To do:
Filter the material, keeping only lines with the word "APRESUNTADO".

Records for the exercise:
- - -
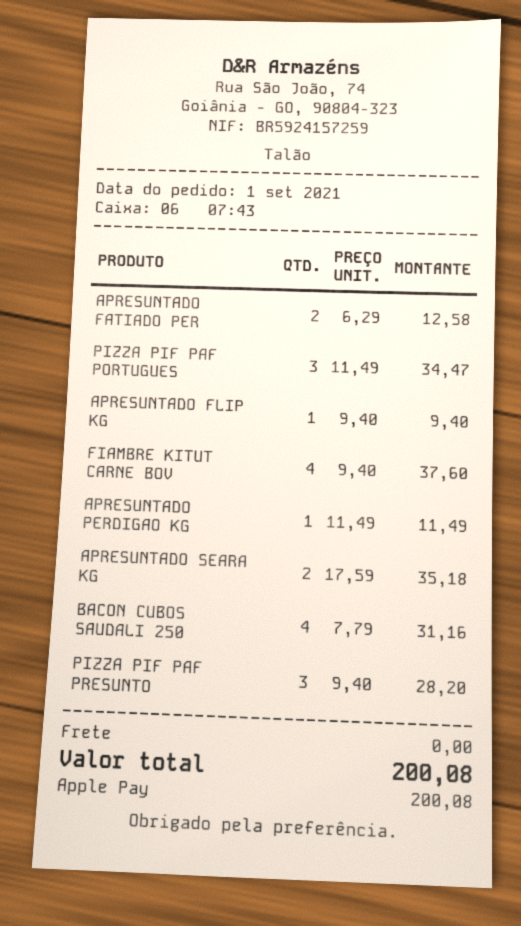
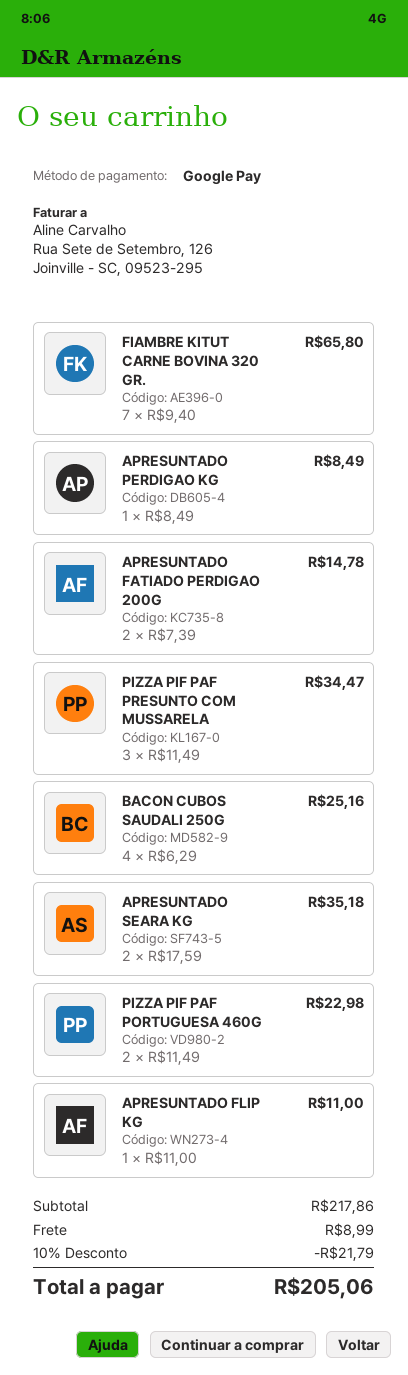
payment method: Apple Pay -> Google Pay
APRESUNTADO FATIADO PER: 2 x 6.29 = 12.58 -> 2 x 7.39 = 14.78
PIZZA PIF PAF PORTUGUES: 3 x 11.49 = 34.47 -> 2 x 11.49 = 22.98
APRESUNTADO FLIP KG: 1 x 9.40 = 9.40 -> 1 x 11.00 = 11.00
FIAMBRE KITUT CARNE BOV: 4 x 9.40 = 37.60 -> 7 x 9.40 = 65.80
APRESUNTADO PERDIGAO KG: 1 x 11.49 = 11.49 -> 1 x 8.49 = 8.49
BACON CUBOS SAUDALI 250: 4 x 7.79 = 31.16 -> 4 x 6.29 = 25.16
PIZZA PIF PAF PRESUNTO: 3 x 9.40 = 28.20 -> 3 x 11.49 = 34.47
discount: none -> 10% = 21.79
shipping: 0.00 -> 8.99
total: 200.08 -> 205.06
- - -
Result for this exercise:
APRESUNTADO FATIADO PER: 2 x 6.29 = 12.58 -> 2 x 7.39 = 14.78
APRESUNTADO FLIP KG: 1 x 9.40 = 9.40 -> 1 x 11.00 = 11.00
APRESUNTADO PERDIGAO KG: 1 x 11.49 = 11.49 -> 1 x 8.49 = 8.49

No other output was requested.